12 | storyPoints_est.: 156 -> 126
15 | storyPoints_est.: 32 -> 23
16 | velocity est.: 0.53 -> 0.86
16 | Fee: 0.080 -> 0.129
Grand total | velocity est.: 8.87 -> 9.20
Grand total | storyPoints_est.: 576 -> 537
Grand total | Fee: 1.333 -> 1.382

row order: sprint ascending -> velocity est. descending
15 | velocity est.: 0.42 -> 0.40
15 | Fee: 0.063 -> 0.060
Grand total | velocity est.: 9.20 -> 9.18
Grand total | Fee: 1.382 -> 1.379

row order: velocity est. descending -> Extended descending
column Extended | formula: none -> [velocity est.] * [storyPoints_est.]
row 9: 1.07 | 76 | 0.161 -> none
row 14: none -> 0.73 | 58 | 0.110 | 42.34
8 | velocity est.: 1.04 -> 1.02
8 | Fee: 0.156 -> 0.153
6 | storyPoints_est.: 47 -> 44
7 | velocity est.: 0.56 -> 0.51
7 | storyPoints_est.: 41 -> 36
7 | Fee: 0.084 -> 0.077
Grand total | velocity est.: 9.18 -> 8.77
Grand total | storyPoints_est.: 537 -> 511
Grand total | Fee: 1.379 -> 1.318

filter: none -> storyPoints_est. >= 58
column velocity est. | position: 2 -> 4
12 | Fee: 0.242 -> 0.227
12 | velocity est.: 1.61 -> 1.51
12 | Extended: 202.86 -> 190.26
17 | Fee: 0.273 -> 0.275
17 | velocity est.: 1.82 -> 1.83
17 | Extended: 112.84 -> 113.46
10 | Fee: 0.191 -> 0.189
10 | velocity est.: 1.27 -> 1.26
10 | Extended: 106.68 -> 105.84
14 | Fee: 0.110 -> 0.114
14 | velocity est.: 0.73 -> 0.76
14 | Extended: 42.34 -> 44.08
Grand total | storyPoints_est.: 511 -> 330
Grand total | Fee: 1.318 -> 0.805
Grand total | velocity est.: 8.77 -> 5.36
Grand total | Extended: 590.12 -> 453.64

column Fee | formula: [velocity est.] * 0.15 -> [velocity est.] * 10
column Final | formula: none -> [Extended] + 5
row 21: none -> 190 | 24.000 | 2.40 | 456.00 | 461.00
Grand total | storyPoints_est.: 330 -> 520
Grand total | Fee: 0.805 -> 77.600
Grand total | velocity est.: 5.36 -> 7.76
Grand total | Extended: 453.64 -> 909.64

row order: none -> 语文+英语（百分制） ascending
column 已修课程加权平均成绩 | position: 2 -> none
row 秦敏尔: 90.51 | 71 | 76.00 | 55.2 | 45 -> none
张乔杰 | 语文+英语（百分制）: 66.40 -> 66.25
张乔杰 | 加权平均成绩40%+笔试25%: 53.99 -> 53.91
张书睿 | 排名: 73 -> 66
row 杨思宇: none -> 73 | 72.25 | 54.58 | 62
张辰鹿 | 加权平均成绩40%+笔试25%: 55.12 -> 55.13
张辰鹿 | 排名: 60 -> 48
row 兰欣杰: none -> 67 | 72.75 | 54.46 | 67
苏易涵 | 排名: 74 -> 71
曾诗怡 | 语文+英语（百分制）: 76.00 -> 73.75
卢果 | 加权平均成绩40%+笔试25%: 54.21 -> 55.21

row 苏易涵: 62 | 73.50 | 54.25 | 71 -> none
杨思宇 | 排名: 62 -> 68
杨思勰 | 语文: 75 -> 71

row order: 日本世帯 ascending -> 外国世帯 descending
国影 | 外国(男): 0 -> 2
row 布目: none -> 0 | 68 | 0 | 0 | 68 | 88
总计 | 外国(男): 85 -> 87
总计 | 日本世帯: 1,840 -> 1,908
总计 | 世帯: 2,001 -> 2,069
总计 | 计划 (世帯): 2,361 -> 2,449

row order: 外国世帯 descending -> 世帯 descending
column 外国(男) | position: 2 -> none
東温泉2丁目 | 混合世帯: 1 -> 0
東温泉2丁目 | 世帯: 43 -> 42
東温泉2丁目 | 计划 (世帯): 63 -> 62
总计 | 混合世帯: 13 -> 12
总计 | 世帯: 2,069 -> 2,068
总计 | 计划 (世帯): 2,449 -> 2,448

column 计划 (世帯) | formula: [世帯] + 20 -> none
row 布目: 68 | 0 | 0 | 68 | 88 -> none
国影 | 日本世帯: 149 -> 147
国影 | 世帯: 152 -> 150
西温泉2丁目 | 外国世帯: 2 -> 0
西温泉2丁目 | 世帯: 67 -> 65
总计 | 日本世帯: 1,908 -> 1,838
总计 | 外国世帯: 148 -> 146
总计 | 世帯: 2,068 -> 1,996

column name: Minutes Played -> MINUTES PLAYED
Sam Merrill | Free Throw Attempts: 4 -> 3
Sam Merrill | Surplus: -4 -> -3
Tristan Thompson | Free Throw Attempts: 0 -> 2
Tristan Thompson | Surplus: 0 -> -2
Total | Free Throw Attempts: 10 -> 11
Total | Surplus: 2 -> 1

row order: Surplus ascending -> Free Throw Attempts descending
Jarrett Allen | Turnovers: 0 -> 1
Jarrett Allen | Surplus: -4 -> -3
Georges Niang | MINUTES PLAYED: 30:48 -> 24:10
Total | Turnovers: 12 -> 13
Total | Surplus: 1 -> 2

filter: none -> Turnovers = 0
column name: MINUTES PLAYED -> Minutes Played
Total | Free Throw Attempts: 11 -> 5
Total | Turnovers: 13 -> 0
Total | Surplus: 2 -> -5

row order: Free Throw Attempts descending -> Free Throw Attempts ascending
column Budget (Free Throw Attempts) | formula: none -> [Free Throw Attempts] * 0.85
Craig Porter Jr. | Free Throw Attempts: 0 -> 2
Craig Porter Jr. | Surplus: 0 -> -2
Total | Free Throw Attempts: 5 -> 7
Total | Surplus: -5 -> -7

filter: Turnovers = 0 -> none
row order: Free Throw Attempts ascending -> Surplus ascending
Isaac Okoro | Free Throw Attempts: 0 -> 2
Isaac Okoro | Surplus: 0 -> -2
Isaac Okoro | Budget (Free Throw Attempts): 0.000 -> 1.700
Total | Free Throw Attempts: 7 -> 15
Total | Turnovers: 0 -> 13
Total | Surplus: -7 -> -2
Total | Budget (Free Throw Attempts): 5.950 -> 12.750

■ **About this task**
Once you find the line containing "filter: none -> storyPoints_est. >= 58", stop: reproduce exactly that line and every line of the data before it, and nothing else.

■ **Finished exercise**
12 | storyPoints_est.: 156 -> 126
15 | storyPoints_est.: 32 -> 23
16 | velocity est.: 0.53 -> 0.86
16 | Fee: 0.080 -> 0.129
Grand total | velocity est.: 8.87 -> 9.20
Grand total | storyPoints_est.: 576 -> 537
Grand total | Fee: 1.333 -> 1.382

row order: sprint ascending -> velocity est. descending
15 | velocity est.: 0.42 -> 0.40
15 | Fee: 0.063 -> 0.060
Grand total | velocity est.: 9.20 -> 9.18
Grand total | Fee: 1.382 -> 1.379

row order: velocity est. descending -> Extended descending
column Extended | formula: none -> [velocity est.] * [storyPoints_est.]
row 9: 1.07 | 76 | 0.161 -> none
row 14: none -> 0.73 | 58 | 0.110 | 42.34
8 | velocity est.: 1.04 -> 1.02
8 | Fee: 0.156 -> 0.153
6 | storyPoints_est.: 47 -> 44
7 | velocity est.: 0.56 -> 0.51
7 | storyPoints_est.: 41 -> 36
7 | Fee: 0.084 -> 0.077
Grand total | velocity est.: 9.18 -> 8.77
Grand total | storyPoints_est.: 537 -> 511
Grand total | Fee: 1.379 -> 1.318

filter: none -> storyPoints_est. >= 58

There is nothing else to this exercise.